* Work required
Only the lines from the one containing "Pendant Rodil with" through the last line of the listing are to be given again, exactly as they appear.
-=-=-=-=-
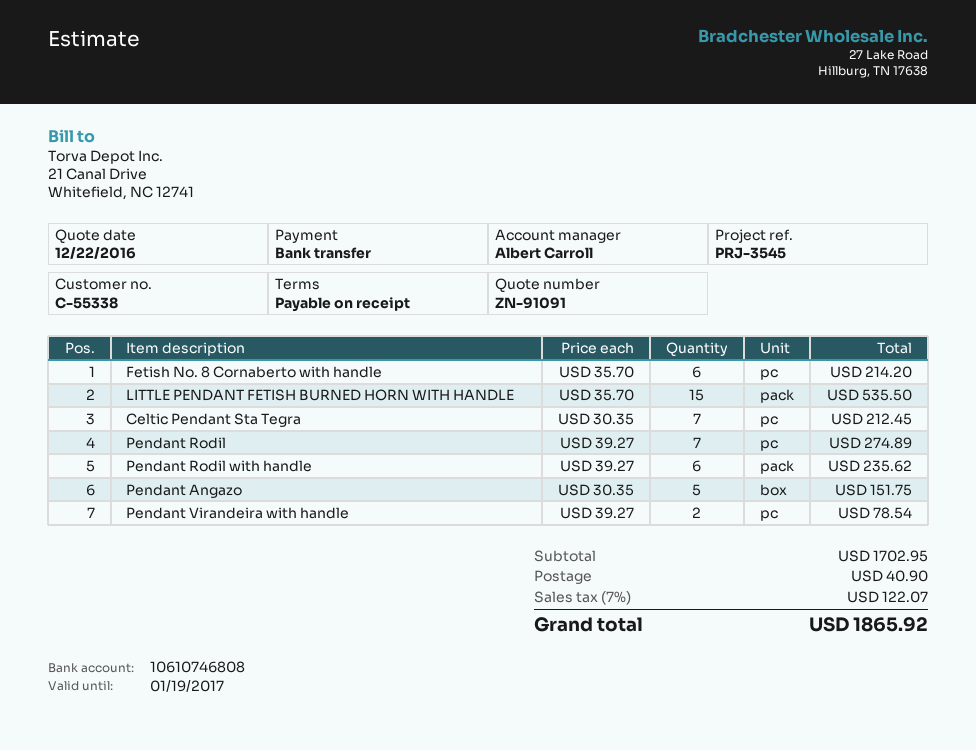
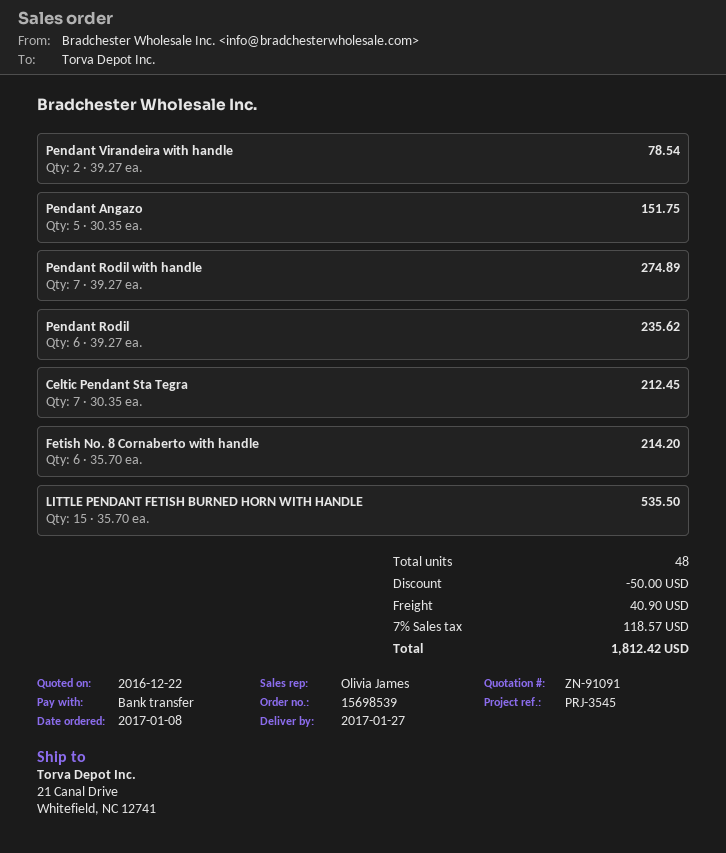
sales rep: Albert Carroll -> Olivia James
Pendant Rodil: 7 x 39.27 = 274.89 -> 6 x 39.27 = 235.62
Pendant Rodil with handle: 6 x 39.27 = 235.62 -> 7 x 39.27 = 274.89
discount: none -> 50.00
tax: 7% = 122.07 -> 7% = 118.57
total: 1865.92 -> 1812.42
-=-=-=-=-
* Expected answer
Pendant Rodil with handle: 6 x 39.27 = 235.62 -> 7 x 39.27 = 274.89
discount: none -> 50.00
tax: 7% = 122.07 -> 7% = 118.57
total: 1865.92 -> 1812.42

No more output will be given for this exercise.